If you are willing to assume that "season" acts on the outcome via some other measured covariates (say, temperature and rainfall), then if you include those covariates in W or X (depending on whether you think the season affects only the outcome or possibly also the strength of the effect) and fit a model on the combined data then the model could take those factors into account. However, I would be concerned that there might not be enough in-season variation in these factors to extrapolate from one season to another, and also that "seasonal" factors might include a whole host of other things that you haven't measured (e.g. maybe there are more tourists in town at one time than another), so I wouldn't take any such estimates very seriously unless you're confident that you understand the mechanism by which the season affects the outcomes, that you have measured all necessary factors, and that those factors affect the outcome in a way which an ML model will be able to generalize from one season to the other.
from econml.
@kbattocchi Thank you and yes, you understood this question correctly. To make sure I understood your reply, let me repeat it back:
- Theoretically, the DRPolicyForest should control for confounder (i.e. seasonal difference between those variants).
- The concern is that there may not be sufficient in-season variation to extrapolate from one season to another.

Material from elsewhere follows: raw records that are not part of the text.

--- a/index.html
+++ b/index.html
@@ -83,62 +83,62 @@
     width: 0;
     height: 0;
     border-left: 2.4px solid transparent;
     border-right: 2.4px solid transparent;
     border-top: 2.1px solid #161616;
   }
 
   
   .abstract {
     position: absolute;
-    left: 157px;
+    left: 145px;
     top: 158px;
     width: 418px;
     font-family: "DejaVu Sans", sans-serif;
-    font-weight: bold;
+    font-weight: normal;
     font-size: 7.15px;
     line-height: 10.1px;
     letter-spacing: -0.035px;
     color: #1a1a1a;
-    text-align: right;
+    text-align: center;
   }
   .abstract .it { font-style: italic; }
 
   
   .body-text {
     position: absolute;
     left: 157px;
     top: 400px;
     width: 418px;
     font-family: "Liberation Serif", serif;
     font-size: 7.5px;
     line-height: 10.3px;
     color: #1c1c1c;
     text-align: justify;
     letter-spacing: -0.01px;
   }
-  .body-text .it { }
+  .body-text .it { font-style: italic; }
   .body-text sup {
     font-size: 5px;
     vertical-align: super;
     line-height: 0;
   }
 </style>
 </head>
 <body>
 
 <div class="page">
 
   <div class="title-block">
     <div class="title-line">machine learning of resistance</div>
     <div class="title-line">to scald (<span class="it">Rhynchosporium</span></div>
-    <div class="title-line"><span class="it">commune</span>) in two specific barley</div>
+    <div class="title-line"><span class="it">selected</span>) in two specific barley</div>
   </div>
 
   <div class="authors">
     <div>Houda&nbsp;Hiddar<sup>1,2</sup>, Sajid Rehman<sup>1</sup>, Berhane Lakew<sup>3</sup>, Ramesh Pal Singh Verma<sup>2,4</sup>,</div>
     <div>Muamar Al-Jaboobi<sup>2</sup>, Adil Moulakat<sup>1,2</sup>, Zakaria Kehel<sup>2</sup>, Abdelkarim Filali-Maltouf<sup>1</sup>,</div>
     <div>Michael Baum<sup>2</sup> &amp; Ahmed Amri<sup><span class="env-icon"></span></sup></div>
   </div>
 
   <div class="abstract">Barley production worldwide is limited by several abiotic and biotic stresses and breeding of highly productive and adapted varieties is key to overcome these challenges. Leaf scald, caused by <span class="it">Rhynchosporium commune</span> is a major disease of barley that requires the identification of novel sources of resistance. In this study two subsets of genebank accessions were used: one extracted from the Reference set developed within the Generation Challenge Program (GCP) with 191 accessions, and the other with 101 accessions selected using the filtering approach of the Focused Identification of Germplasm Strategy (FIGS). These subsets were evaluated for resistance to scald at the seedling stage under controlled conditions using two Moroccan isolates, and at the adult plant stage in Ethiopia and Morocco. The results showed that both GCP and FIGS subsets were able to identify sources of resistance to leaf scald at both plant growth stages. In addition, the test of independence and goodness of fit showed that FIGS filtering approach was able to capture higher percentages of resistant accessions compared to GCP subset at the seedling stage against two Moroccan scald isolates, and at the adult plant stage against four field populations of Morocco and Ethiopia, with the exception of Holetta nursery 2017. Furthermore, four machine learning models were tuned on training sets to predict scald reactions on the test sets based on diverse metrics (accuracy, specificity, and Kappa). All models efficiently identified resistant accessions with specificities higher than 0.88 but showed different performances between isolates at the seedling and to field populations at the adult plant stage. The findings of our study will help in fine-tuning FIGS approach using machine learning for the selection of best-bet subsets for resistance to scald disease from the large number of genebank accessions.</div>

Can you give an example what you mean? Why would there be not enough variation?
- The other concern is that there may be more confounder that are unobserved and may bias treatment effect.

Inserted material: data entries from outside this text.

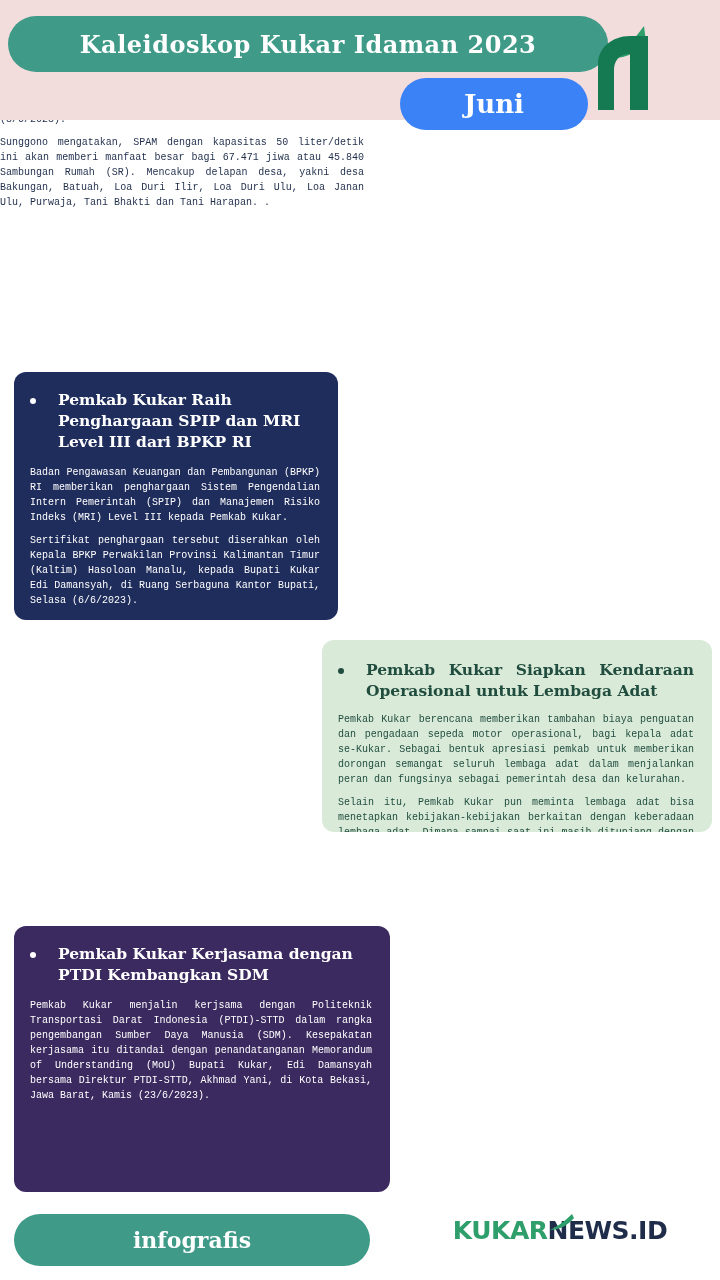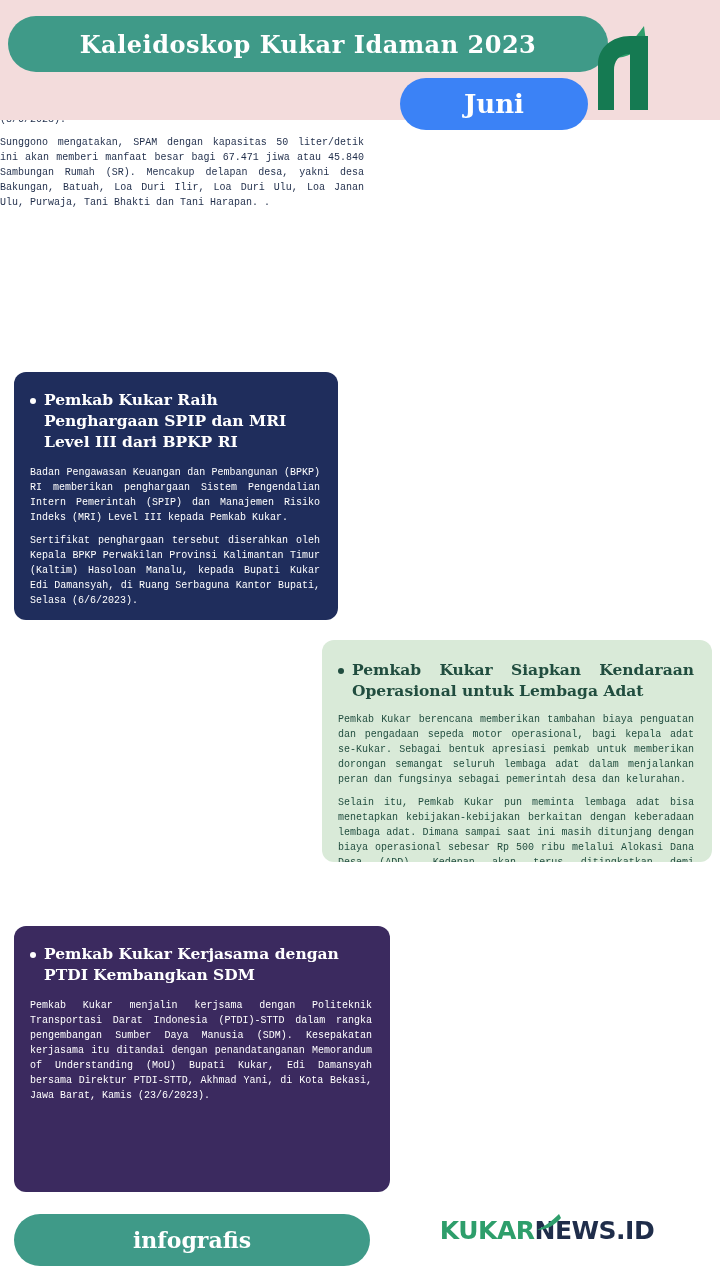--- a/index.html
+++ b/index.html
@@ -39,21 +39,21 @@
     position:absolute; right:28px; top:10px; width:84px; height:96px;
     background:#f3dcdc;
   }
   .logo-mark { position:absolute; right:30px; top:14px; width:78px; height:92px; }
 
   
   .card { position:absolute; border-radius:12px; overflow:hidden; }
   .photo { position:absolute; border-radius:10px; overflow:hidden; background:#3a3a3a; }
 
   .bullet-head {
-    display:flex; align-items:flex-start; gap:8px;
+    display:flex; align-items:flex-start; gap:22px;
     font-family:"DejaVu Serif", serif;
     font-weight:bold; font-size:15.5px; line-height:1.35;
   }
   .bullet-dot {
     width:6px; height:6px; border-radius:50%; background:currentColor;
     margin-top:8px; flex:0 0 6px;
   }
   .body-text {
     font-family:Liberation Mono, monospace;
     font-size:10px; line-height:1.5; text-align:justify;
@@ -62,39 +62,39 @@
   #sec1-text { left:348px; top:160px; width:364px; }
   #sec1-text .bullet-head { color:#1f2d4a; }
   #sec1-text .body-text { color:#1f2d4a; }
 
   
   #sec2-card {
     left:14px; top:372px; width:324px; height:248px;
     background:#1f2d5c; color:#ffffff; padding:18px 18px 10px 16px;
   }
   #sec3-card {
-    left:322px; top:640px; width:390px; height:222px;
+    left:322px; top:640px; width:390px; height:192px;
     background:#d9ead8; color:#214d3f; padding:20px 18px 10px 16px;
   }
 
   
   #sec4-card {
     left:14px; top:926px; width:376px; height:266px;
     background:#3b2a5f; color:#ffffff; padding:18px 18px 10px 16px;
   }
 
   
   .footer-band { position:absolute; left:0; top:1208px; width:720px; height:72px; background:#ffffff; }
   .footer-pill {
     position:absolute; left:14px; top:1214px; width:356px; height:52px;
     background:#3f9a88; border-radius:26px;
     display:flex; align-items:center; justify-content:center;
   }
   .footer-pill span { font-family:"DejaVu Serif", serif; font-size:22px; color:#fff; font-weight:bold; }
-  .brand { position:absolute; left:407px; top:1216px; width:280px; text-align:center; }
+  .brand { position:absolute; left:420px; top:1216px; width:280px; text-align:center; }
   .brand-main { font-family:"DejaVu Sans", sans-serif; font-weight:bold; font-size:25px; color:#1f2d4a; letter-spacing:-0.5px; }
   .brand-main .grn { color:#2e9e6b; }
   .brand-sub { font-family:"DejaVu Sans", sans-serif; font-size:12px; color:#6b7a86; margin-top:2px; }
   .brand-swoosh { position:absolute; left:128px; top:-4px; width:28px; height:28px; }
 
   
   .ph-fill { position:absolute; inset:0; }
 
   
   #p1 .ph-fill { background:linear-gradient(#6d2230 0%, #7d2a38 55%, #5c1c28 100%); }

Can you confirm/clarify above?
Furthermore, the issue with the unobserved confounders (3rd bullet) is "we dont know what we dont know", right? Is there any test that you recommend to check how "good" the adjusted treatment effect is (from the DR model) given that I have ground truth for both experiments (since those were randomized trials)? In other words, do you have any idea how we could leverage ground truth (for each variant) to check how good the model controls for confounder? Is this possible? I want to get a temperature if we can trust the model in cases where we train the policy on randomized data that came from difference periods/seasons.